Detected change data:
== == ==
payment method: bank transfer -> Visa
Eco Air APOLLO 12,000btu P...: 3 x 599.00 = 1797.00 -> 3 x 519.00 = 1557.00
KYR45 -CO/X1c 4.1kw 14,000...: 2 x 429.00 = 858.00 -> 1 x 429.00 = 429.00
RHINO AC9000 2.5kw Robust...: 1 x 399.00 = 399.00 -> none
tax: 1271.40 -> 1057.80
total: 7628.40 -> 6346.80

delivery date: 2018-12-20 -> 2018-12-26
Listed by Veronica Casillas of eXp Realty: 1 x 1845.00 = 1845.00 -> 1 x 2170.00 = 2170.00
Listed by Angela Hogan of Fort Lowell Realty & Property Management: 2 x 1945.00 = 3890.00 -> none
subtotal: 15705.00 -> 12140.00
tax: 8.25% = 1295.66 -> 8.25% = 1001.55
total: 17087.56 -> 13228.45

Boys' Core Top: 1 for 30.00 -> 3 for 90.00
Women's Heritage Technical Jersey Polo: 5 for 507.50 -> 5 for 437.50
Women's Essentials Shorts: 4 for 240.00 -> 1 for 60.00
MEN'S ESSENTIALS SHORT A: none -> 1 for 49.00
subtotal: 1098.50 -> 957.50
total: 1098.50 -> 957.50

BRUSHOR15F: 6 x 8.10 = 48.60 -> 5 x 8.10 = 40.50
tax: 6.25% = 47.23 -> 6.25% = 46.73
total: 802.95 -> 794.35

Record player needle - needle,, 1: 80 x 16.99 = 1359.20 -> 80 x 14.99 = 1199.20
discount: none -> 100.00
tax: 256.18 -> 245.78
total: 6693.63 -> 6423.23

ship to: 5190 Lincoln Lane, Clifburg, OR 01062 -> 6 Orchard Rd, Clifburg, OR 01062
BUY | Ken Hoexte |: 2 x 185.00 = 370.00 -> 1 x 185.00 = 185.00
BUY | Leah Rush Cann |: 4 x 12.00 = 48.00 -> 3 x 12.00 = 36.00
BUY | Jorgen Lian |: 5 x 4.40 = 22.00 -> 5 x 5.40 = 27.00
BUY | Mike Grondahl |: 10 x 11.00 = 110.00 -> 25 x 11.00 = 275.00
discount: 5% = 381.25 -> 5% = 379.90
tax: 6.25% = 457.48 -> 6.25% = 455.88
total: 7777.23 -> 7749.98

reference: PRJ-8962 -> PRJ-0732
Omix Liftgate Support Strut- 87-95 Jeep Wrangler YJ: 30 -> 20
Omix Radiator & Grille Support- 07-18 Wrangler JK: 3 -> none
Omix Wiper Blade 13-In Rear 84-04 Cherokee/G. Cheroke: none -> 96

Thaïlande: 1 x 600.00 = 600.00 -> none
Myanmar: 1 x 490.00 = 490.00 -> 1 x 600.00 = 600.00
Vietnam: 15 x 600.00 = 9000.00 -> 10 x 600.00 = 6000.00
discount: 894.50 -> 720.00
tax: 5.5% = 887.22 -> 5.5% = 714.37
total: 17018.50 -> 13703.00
== == ==
*AIM OF THE EXERCISE*
Of all the entries above, retype exactly the lines from the line with "total: 17087.56 -> 13228.45" to the line with "total: 6693.63 -> 6423.23", both included, and no others.

*EXERCISE ANSWER*
total: 17087.56 -> 13228.45

Boys' Core Top: 1 for 30.00 -> 3 for 90.00
Women's Heritage Technical Jersey Polo: 5 for 507.50 -> 5 for 437.50
Women's Essentials Shorts: 4 for 240.00 -> 1 for 60.00
MEN'S ESSENTIALS SHORT A: none -> 1 for 49.00
subtotal: 1098.50 -> 957.50
total: 1098.50 -> 957.50

BRUSHOR15F: 6 x 8.10 = 48.60 -> 5 x 8.10 = 40.50
tax: 6.25% = 47.23 -> 6.25% = 46.73
total: 802.95 -> 794.35

Record player needle - needle,, 1: 80 x 16.99 = 1359.20 -> 80 x 14.99 = 1199.20
discount: none -> 100.00
tax: 256.18 -> 245.78
total: 6693.63 -> 6423.23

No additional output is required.